It started with good and bad. As children we're taught lessons at mom and dad's knees to watch out for strangers and bad people. Illustrations in our story books always showed the evil characters as ugly, wart-ridden, malformed subhumans. We learned to delineate the people we could trust or like by their appearances and first impressions, making opinions based on black and white. As we grew a little older it became evident that judgements drawn from how beautiful a person was on the outside couldn't be used as the litmus test for determining friendship or worthiness. False niceties were learned, used and identified depending on our moods, attitudes and expectations of others. Friends became a thing to toss around, exchange and refund at the lunch table on a regular basis. We bartered for what we wanted, left behind the refuse and in the end came out of some difficult growing years bearing battle scars won by crossing that line in the sand with our allies. Our worlds became shades of grey and we knew that even things set in stone would eventually erode away from the daily bashing from the elements we call life.

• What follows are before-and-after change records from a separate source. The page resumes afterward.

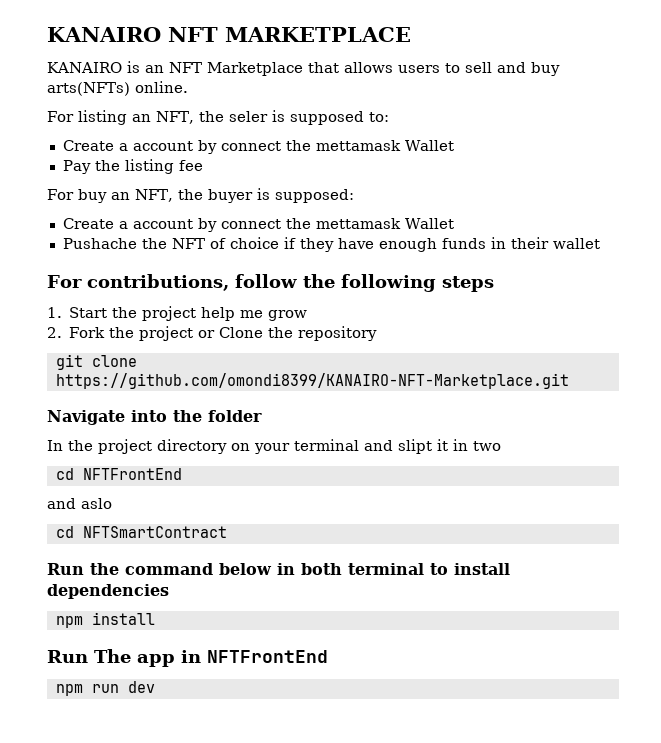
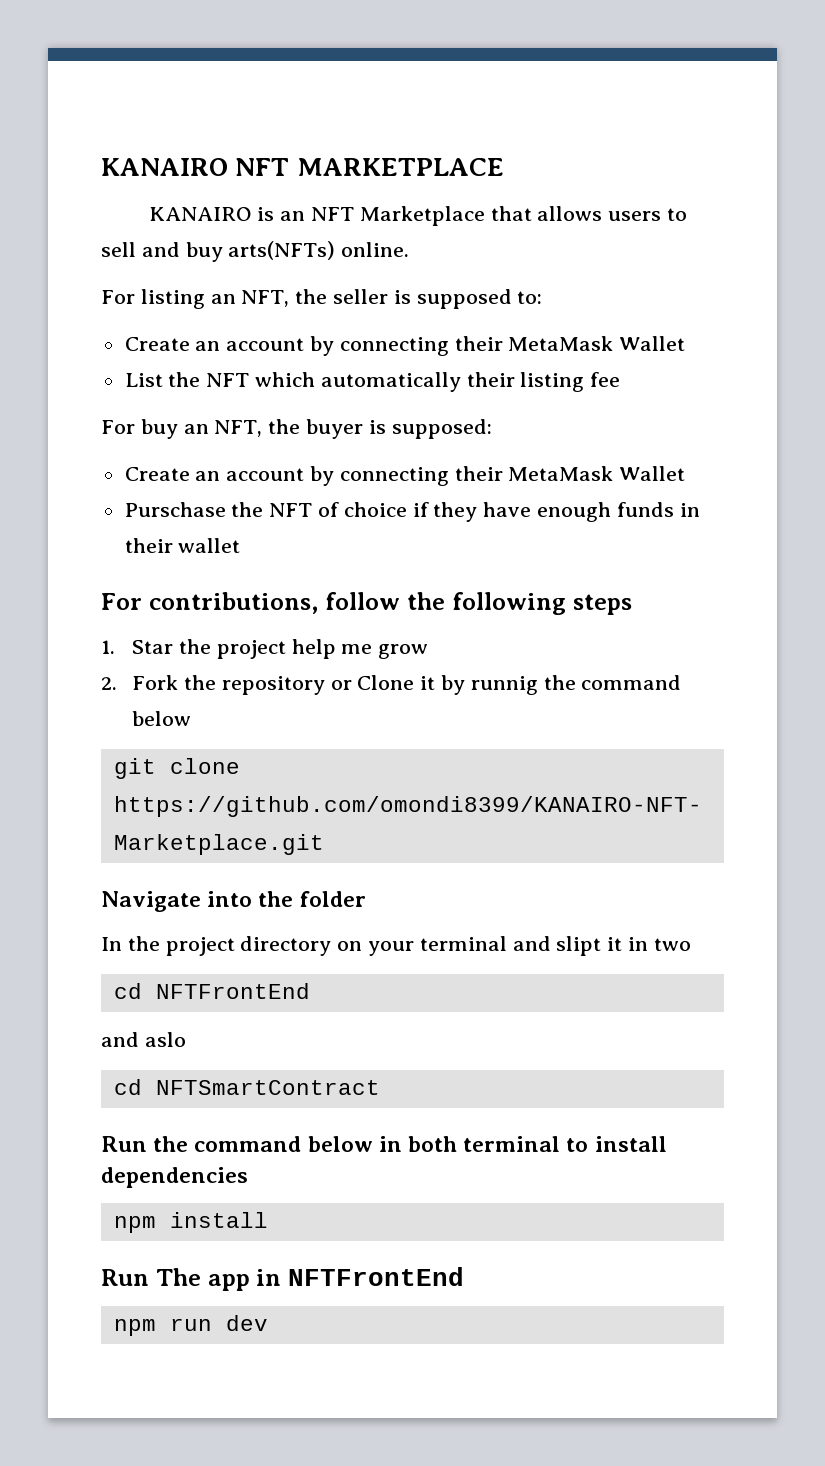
- For listing an NFT, the seler is supposed to:
- Create a account by connect the mettamask Wallet
- Pay the listing fee
+ For listing an NFT, the seller is supposed to:
+ Create an account by connecting their MetaMask Wallet
+ List the NFT which automatically their listing fee
  For buy an NFT, the buyer is supposed:
- Create a account by connect the mettamask Wallet
- Pushache the NFT of choice if they have enough funds in their wallet
+ Create an account by connecting their MetaMask Wallet
+ Purschase the NFT of choice if they have enough funds in their wallet
- 1. Start the project help me grow
+ 1. Star the project help me grow
- 2. Fork the project or Clone the repository
+ 2. Fork the repository or Clone it by runnig the command below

Each passing moment teaches us something new about the way the world works, so splendidly laid out if only we would open our eyes. When we wipe away the blur of ignorance to get a glimpse of the truth it hurts and we're shocked and we can't believe that nobody ever told us before how foggy it can be. The truth is that there is no such thing as black and white or shades of grey because then it would the simplification of an equation that can't be solved. To assign a colour to life would spell the end of discovery and questioning, and making things defined as we see fit would only serve to close our eyes again to the world outside of our minds when we should be pushing the boundaries and sharing ourselves with each other.
I can't tell who is a good person and who isn't anymore, I used to think that it was so easy and relied on snap judgements to instantly like or dislike someone. 'Good' is so subjectively used and loosely defined that it doesn't even really mean anything anyway. The more people I meet the more I see how little I know of the human composition and how complex relationships can be, no matter how casual or deep they are. I have some very good friends now who started off as bugs on my windshield, most probably for some slight I can't even remember. Then there are others with whom an instant connection was made and we thought we'd be friends forever. Disagreements were the melodramatic annoyances of others we couldn't understand and our differences only made us link up together to form a stronger bond. After awhile there were bound to be chinks in the armour and cracks in the mortar. After awhile it became apparent that we weren't really that alike to begin with, or maybe we were so alike that we see reflections of ourselves in each other that we didn't really want to see, and the differences we had embraced were starting to smother the relationship until one of us let go and we fluttered away until there was nothing left.
People I had thought were solid and trustworthy turned out to have as many faces as there are cards in their wallets. People you thought you knew enough suddenly became a complete stranger you can't reach or connect with and it makes you wonder if you could be one of these people. I open my mouth to see if the tongue inside is forked and turn my head to see if there's another face back there. I can see how devious and flawed you are but I can't see my horns no matter how many mirrors there are and how unbiased I try to be because the truth is I see me the way you see you.
Subscribe to:
Post Comments (Atom)
2 comments:
Not sure if this blog was in response to a specific incident that happened lately or a culmination of things that have happened over time.
But I do agree with what you've said.
People who I thought were true friends have turned out to be incredibly unreliable asses and those who I thought I'd never have anything in common with turned out to be great friends. I guess it comes with lessons we learn in life.
Everyone is comprised of a mixed patchwork of crazy issues, problems and interests...the only thing that matters is how they best jive with you and your life. No one can ever be a perfect fit, 100% of the time.
But I'm here for ya ;) That'll remain constant...unless you whip another starburst at my head!
"Good." Hmmm...
I think you can still tell who's "good" and who isn't. It's just that your perception of what "good" is changes, as you get older and as the circumstances under which you hang out with someone change. I have some long-time friends who have become, frankly, kind of useless over the years, and seeing them once a year (or less) is just fine, 'cause while I still basically like them, either my impression of them has changed enough that I see more "bad" (or less "good") than I used to, or *I've* changed enough that for whatever reason I don't find them nearly as interesting. My fault? Their fault? Oh hell, I don't know. I just view it as a case of my tastes changing as I go through life. I don't like (or hate) *all* the same foods I liked (or hated) 20 years ago, so why would I like *all* the same people the same way? Some of 'em are still awesome. Others have kind of faded away and new ones have come along. And, to use a ridiculously-overused phrase, it's all good.